___ Available records ___

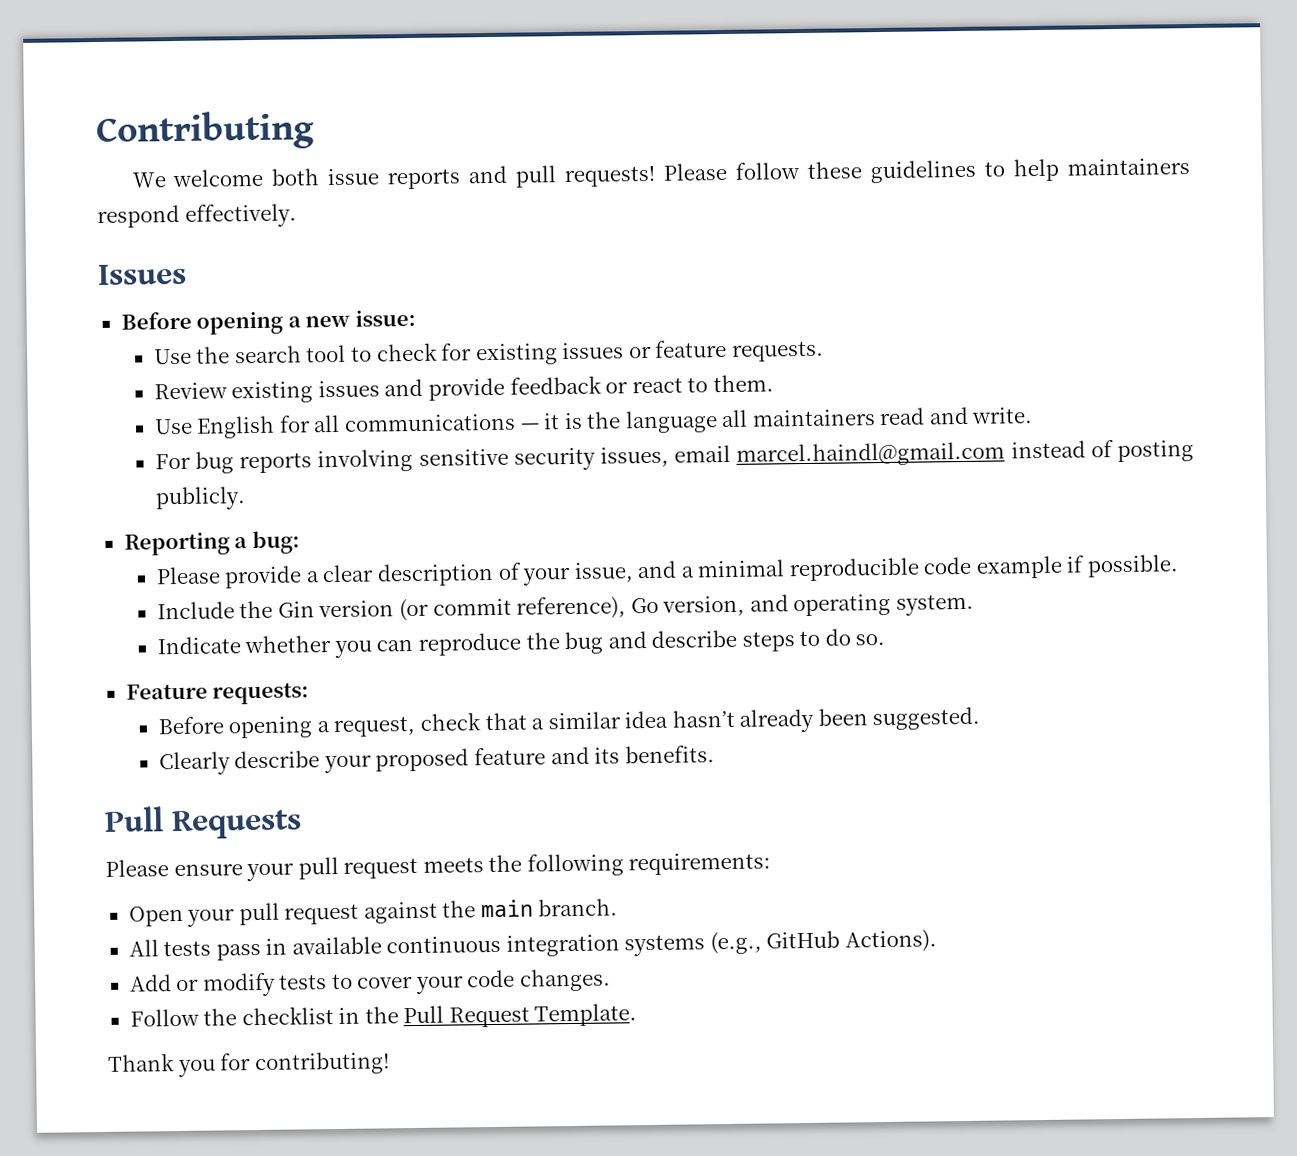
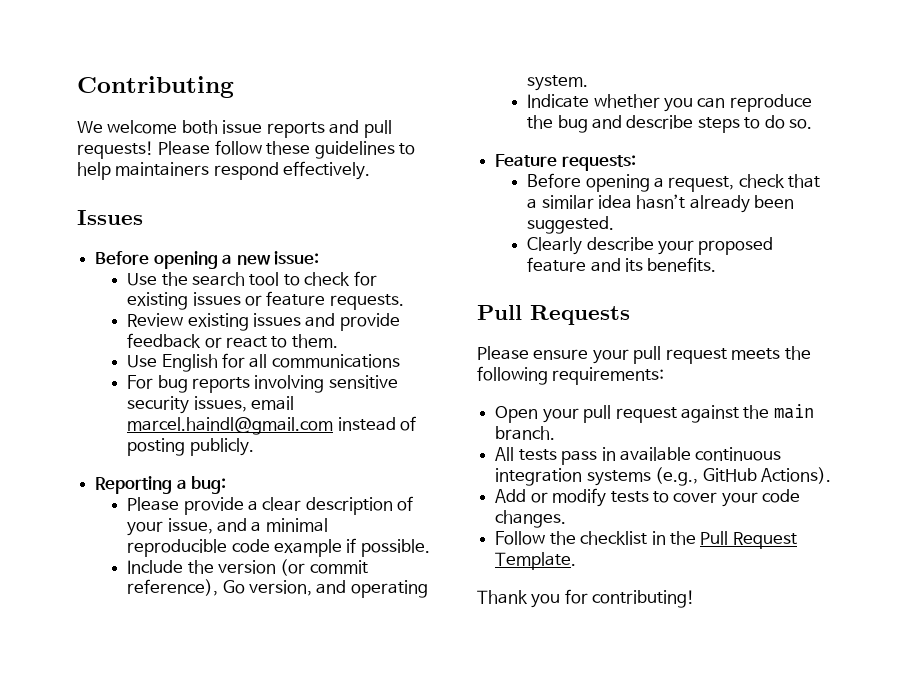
- Use English for all communications — it is the language all maintainers read and write.
+ Use English for all communications
- Include the Gin version (or commit reference), Go version, and operating system.
+ Include the version (or commit reference), Go version, and operating system.

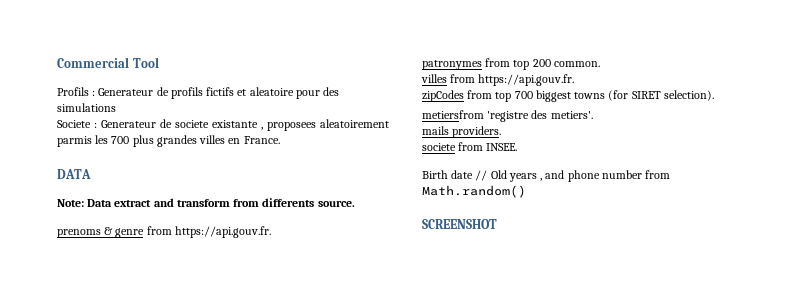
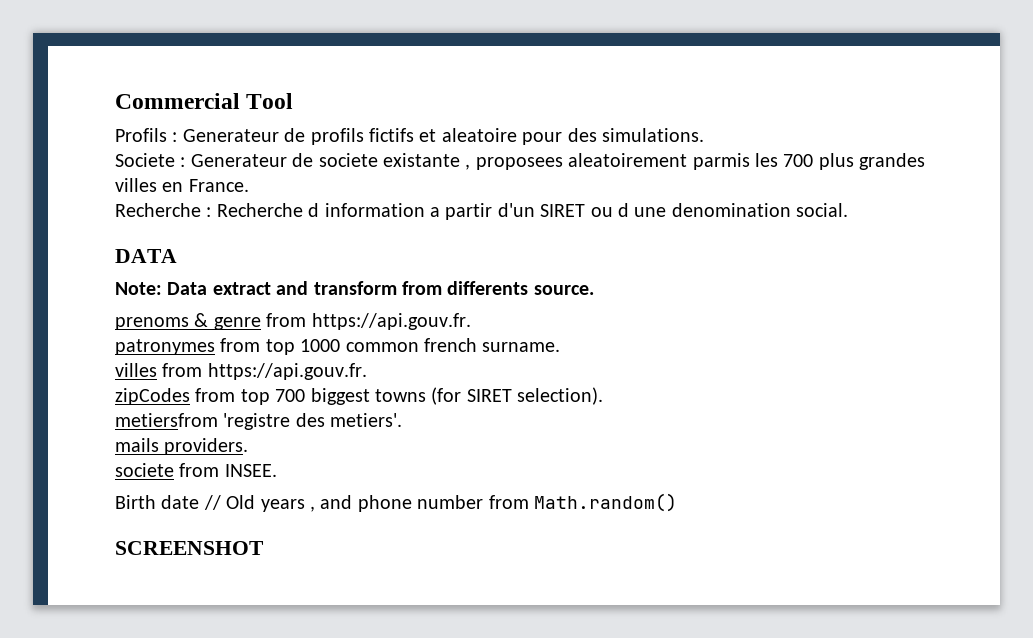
- Profils : Generateur de profils fictifs et aleatoire pour des simulations
+ Profils : Generateur de profils fictifs et aleatoire pour des simulations.
+ Recherche : Recherche d information a partir d'un SIRET ou d une denomination social.
- patronymes from top 200 common.
+ patronymes from top 1000 common french surname.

___

An exact copy of the records above is wanted, with the pictures omitted.

**Reply**
- Use English for all communications — it is the language all maintainers read and write.
+ Use English for all communications
- Include the Gin version (or commit reference), Go version, and operating system.
+ Include the version (or commit reference), Go version, and operating system.

- Profils : Generateur de profils fictifs et aleatoire pour des simulations
+ Profils : Generateur de profils fictifs et aleatoire pour des simulations.
+ Recherche : Recherche d information a partir d'un SIRET ou d une denomination social.
- patronymes from top 200 common.
+ patronymes from top 1000 common french surname.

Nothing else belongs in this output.